Data items
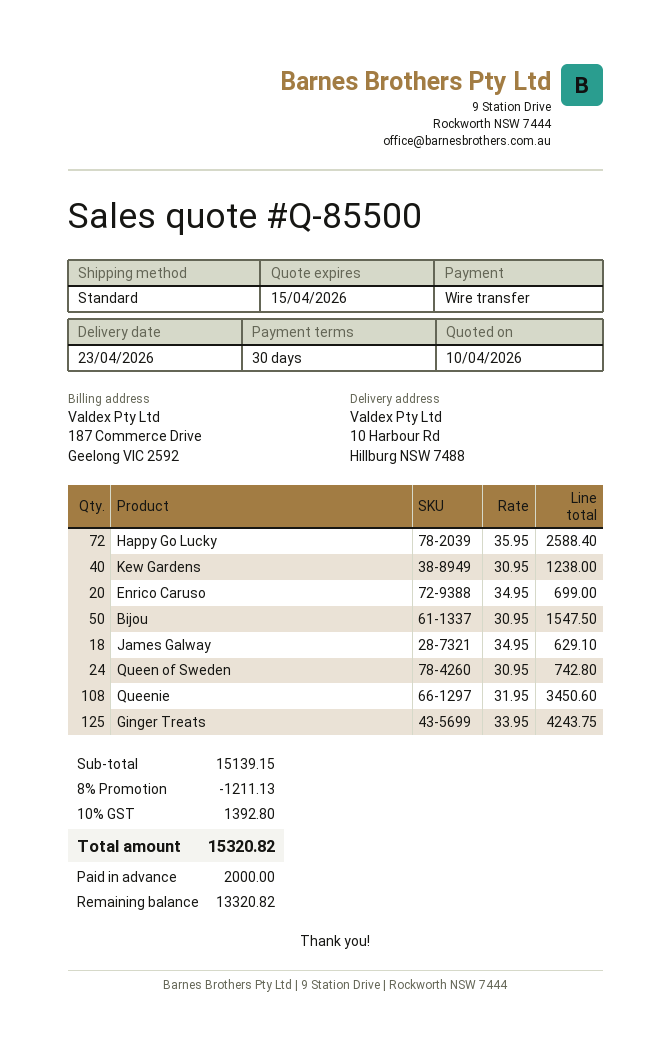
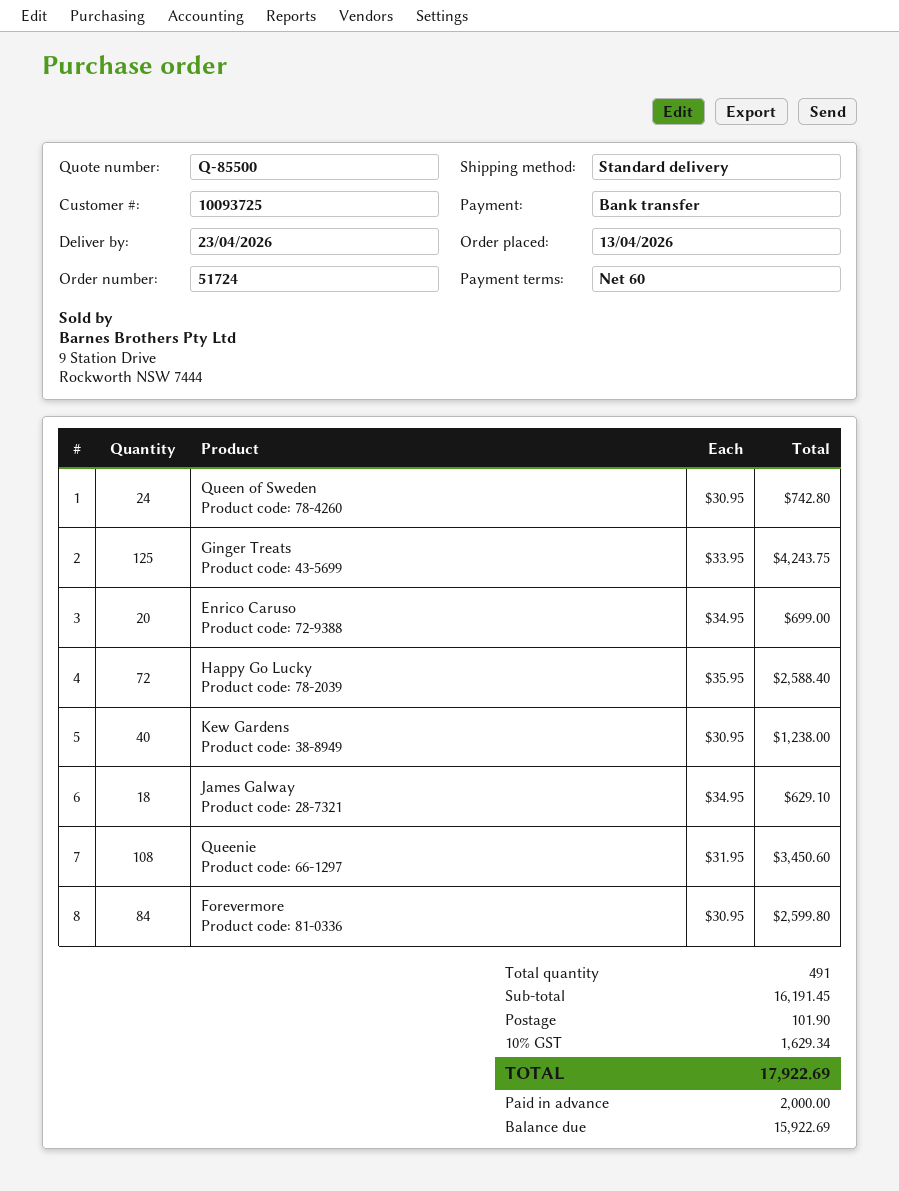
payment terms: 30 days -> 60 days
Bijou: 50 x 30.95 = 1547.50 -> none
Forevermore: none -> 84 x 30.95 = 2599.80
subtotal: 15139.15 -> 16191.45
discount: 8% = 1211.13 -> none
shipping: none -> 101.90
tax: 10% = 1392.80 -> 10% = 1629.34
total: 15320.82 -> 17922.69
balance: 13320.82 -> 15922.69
* * *
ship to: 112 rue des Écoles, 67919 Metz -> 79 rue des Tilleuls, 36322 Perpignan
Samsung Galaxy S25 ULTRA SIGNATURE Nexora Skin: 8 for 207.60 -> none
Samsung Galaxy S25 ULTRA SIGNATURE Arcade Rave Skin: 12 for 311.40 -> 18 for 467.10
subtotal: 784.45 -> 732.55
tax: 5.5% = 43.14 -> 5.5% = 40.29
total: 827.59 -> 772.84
* * *
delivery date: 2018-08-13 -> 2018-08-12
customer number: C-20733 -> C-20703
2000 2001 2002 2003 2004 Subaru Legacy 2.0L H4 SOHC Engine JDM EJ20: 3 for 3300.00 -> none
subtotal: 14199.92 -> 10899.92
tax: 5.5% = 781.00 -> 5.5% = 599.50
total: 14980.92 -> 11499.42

*What you have to do*
Using the records, work out how many lines include "SIGNATURE", and reply with that number alone.

*Task result*
2